Bien qu’il ait été le plus étroitement associé à l’encadrement des Beatles au début de leur ère de vareuses, Brian Epstein a continué à gérer le groupe pendant son évolution vers le psychédélisme et l’expérimentation. L’homme qui insistait pour que le groupe porte des costumes, salue à la queue leu leu et se concentre sur les singles à succès était également assez ouvert d’esprit pour permettre aux jeunes musiciens de suivre leur muse, même si cela les menait loin.
Lorsque les Beatles décident d’arrêter les tournées en 1966, les tâches principales d’Epstein, en tant qu’organisateur du programme trépidant du groupe, commencent à changer. N’ayant plus besoin de planifier les moindres détails du plus grand groupe pop du monde, Epstein s’est tourné vers d’autres artistes sous sa tutelle, comme Gerry and the Pacemakers et Cilla Black. Mais il était toujours aux côtés des Beatles, les aidant à aller de l’avant.

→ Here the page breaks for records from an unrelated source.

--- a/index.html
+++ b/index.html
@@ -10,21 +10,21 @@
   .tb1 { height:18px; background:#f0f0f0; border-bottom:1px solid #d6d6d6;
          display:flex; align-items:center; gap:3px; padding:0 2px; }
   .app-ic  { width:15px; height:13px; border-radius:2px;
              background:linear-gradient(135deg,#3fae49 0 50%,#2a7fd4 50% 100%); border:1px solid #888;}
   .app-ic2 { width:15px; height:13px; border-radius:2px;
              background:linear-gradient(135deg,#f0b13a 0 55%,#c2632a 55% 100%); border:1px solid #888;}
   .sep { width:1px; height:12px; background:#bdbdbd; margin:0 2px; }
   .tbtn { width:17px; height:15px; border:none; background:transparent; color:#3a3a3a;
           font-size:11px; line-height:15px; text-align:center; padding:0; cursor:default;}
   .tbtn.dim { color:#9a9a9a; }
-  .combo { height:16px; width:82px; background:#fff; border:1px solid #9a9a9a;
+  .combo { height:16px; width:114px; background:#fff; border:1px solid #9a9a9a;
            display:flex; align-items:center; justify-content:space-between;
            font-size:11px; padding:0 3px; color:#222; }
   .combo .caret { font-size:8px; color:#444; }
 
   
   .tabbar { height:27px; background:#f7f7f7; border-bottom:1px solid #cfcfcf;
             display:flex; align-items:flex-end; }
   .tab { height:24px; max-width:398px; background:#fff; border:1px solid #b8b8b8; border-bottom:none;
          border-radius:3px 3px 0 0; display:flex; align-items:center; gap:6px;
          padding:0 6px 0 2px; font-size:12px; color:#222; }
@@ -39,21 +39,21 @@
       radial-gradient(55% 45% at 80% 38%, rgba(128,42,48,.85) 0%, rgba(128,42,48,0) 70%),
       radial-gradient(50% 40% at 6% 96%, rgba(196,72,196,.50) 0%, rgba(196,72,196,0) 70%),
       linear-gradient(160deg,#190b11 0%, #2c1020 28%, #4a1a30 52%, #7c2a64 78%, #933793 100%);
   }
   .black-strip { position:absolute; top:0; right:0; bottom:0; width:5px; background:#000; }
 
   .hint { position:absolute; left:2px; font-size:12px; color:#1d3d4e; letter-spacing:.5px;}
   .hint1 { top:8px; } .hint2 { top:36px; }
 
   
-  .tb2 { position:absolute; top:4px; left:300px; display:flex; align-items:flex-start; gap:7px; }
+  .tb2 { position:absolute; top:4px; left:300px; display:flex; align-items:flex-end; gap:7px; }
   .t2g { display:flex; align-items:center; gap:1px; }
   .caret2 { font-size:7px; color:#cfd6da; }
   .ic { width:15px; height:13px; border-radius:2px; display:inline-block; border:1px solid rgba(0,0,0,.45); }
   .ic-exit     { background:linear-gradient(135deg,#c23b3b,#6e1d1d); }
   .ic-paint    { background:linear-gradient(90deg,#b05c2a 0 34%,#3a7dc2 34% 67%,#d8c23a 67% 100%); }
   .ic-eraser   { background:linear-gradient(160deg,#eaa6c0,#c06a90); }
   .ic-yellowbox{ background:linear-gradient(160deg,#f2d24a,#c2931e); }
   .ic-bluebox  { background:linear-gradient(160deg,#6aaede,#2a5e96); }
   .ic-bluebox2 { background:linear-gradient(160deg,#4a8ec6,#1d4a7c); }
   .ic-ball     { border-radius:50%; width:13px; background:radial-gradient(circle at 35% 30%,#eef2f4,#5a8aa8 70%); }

L’une des philosophies d’Epstein concernant les Beatles consistait à ne pas interférer dans leur processus créatif. Il laissait la direction du studio au producteur George Martin, et n’assistait généralement pas aux sessions. Une exception est faite le 23 août 1967. Bien que Sgt. Pepper’s Lonely Hearts Club Band soit sorti trois mois auparavant, les Beatles sont de retour en studio et commencent déjà à travailler sur leur prochain projet. Epstein avait organisé la diffusion de Our World deux mois auparavant, et encourageait le groupe à rester occupé maintenant qu’il n’était plus en tournée.
Ce jour-là, les Beatles en sont au deuxième passage de la chanson de music-hall de Paul McCartney « Your Mother Should Know ». McCartney avait initialement proposé cette chanson pour l’émission Our World, mais elle a été rejetée au profit de « All You Need is Love ». Le groupe se retrouve dans un nouvel environnement : Les Chappell Studios de Londres remplacent les EMI Studios, où le groupe avait ses habitudes. La piste de base est déjà terminée, et la session se concentre maintenant sur les overdubs.
Selon l’ingénieur John Timperley, Epstein était dans un état d’esprit particulièrement maussade lorsqu’il a rendu visite au groupe. « Il est arrivé pour écouter les playbacks avec un air extrêmement déprimé et de mauvaise humeur », se souvient Timperley dans The Complete Beatles Recording Sessions de Mark Lewisohn. « Il est resté au fond de la pièce à écouter, sans dire grand-chose. »
À peine cinq jours plus tard, Epstein fait une overdose accidentelle de sédatifs et de somnifères. Il n’avait que 32 ans. À sa place, McCartney commence à assumer des fonctions de gestion, notamment en persuadant les autres membres de se concentrer sur le film Magical Mystery Tour afin de permettre au groupe d’aller de l’avant sur le plan créatif.